### [Your goal]
Transcribe each line below verbatim; pictures excluded.

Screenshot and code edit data

#####

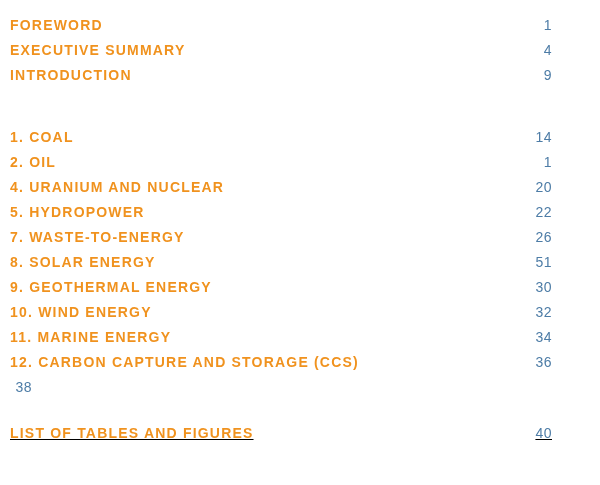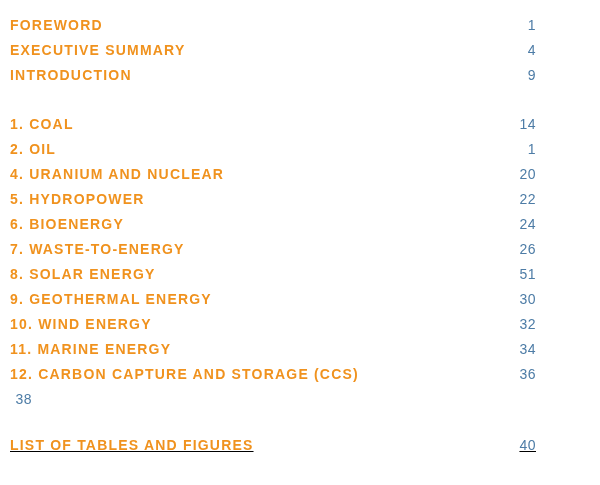"FOREWORD" .page { padding: 12px 64px 0 10px -> 12px 48px 0 10px }
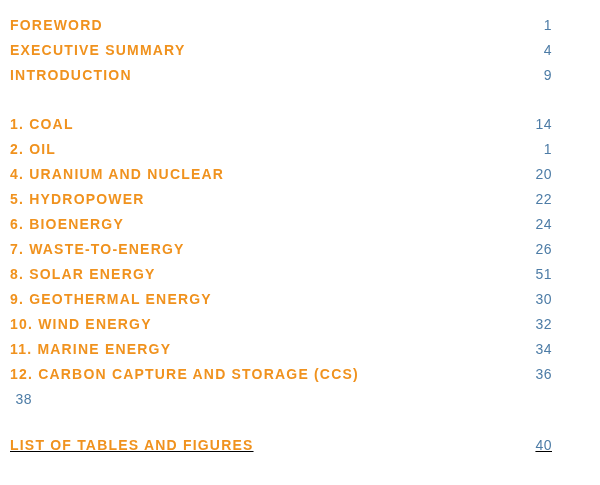"1. COAL" .toc-section + .toc-section { margin-top: 24px -> 37px }
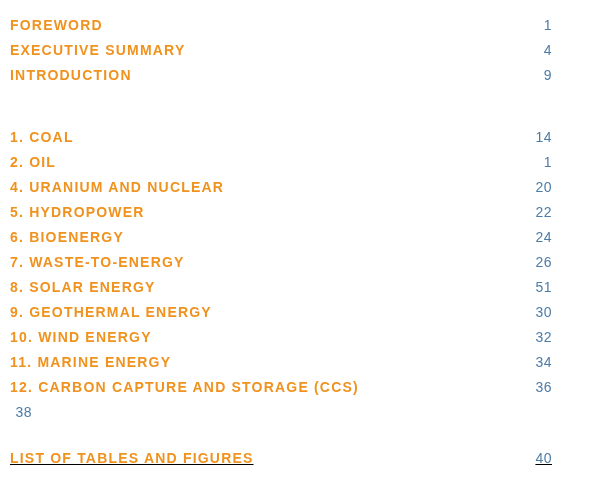"6. BIOENERGY" div.toc-row { html: <div> <span>6. BIOENERGY</span> <span>24</span> </div> -> none }
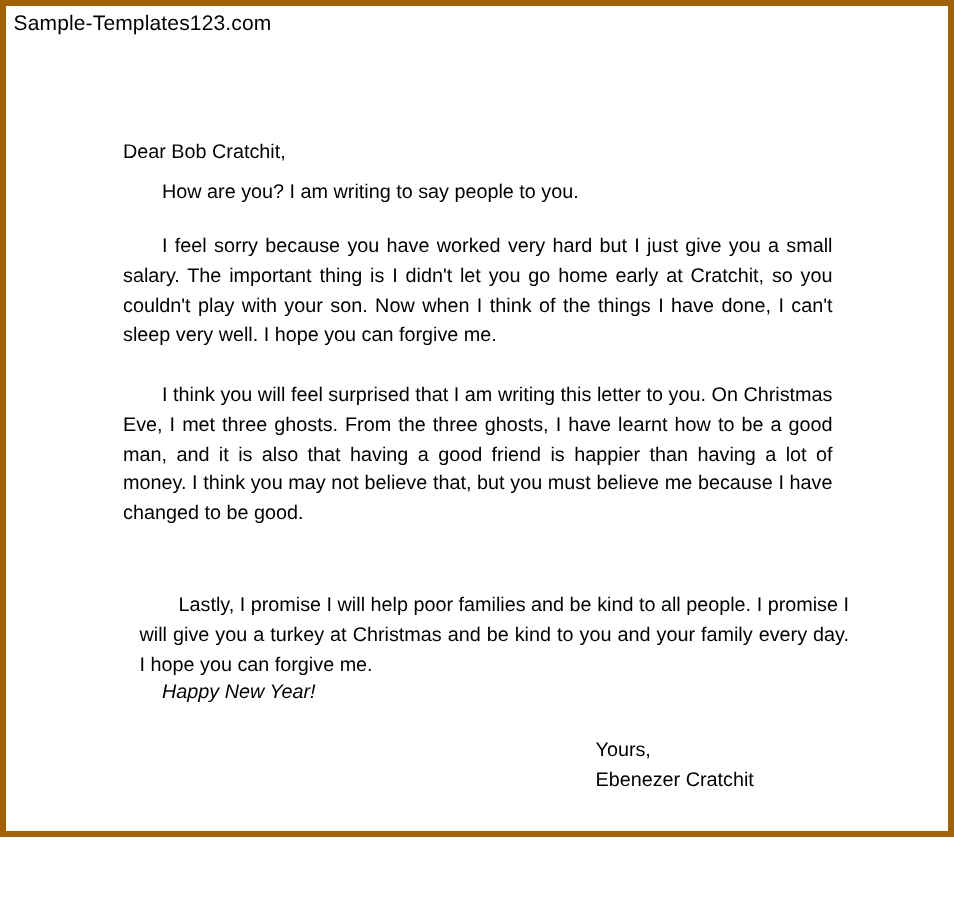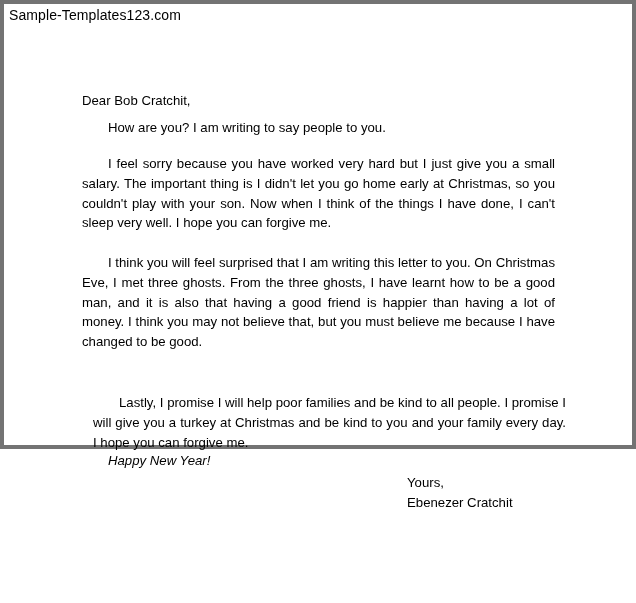"Sample-Templates123.com" .frame { border: 4px solid #737373 -> 4px solid #a16207; height: 449px -> 558px }
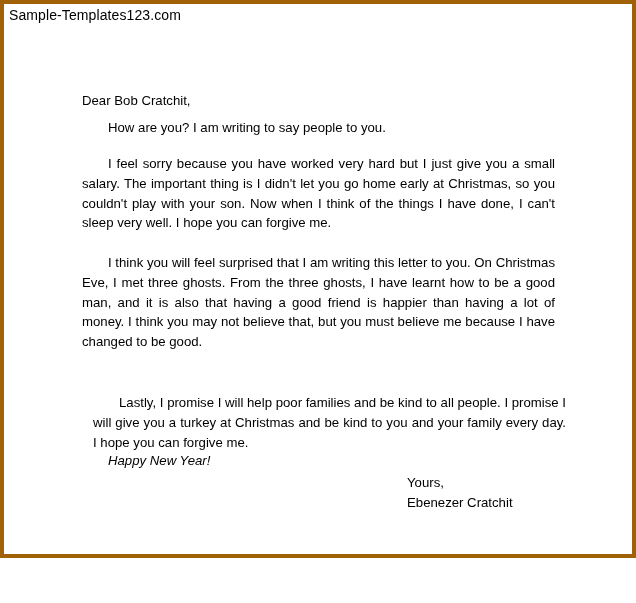"I feel sorry because you" div.para { text: Christmas -> Cratchit }
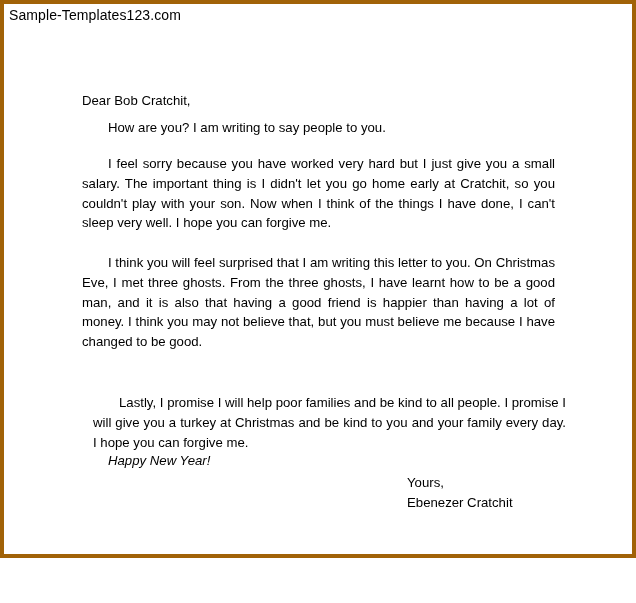"Yours," .closing { margin-left: 10px -> none; top: 473px -> 490px }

#####

### [Solution to the problem]
"FOREWORD" .page { padding: 12px 64px 0 10px -> 12px 48px 0 10px }
"1. COAL" .toc-section + .toc-section { margin-top: 24px -> 37px }
"6. BIOENERGY" div.toc-row { html: <div> <span>6. BIOENERGY</span> <span>24</span> </div> -> none }
"Sample-Templates123.com" .frame { border: 4px solid #737373 -> 4px solid #a16207; height: 449px -> 558px }
"I feel sorry because you" div.para { text: Christmas -> Cratchit }
"Yours," .closing { margin-left: 10px -> none; top: 473px -> 490px }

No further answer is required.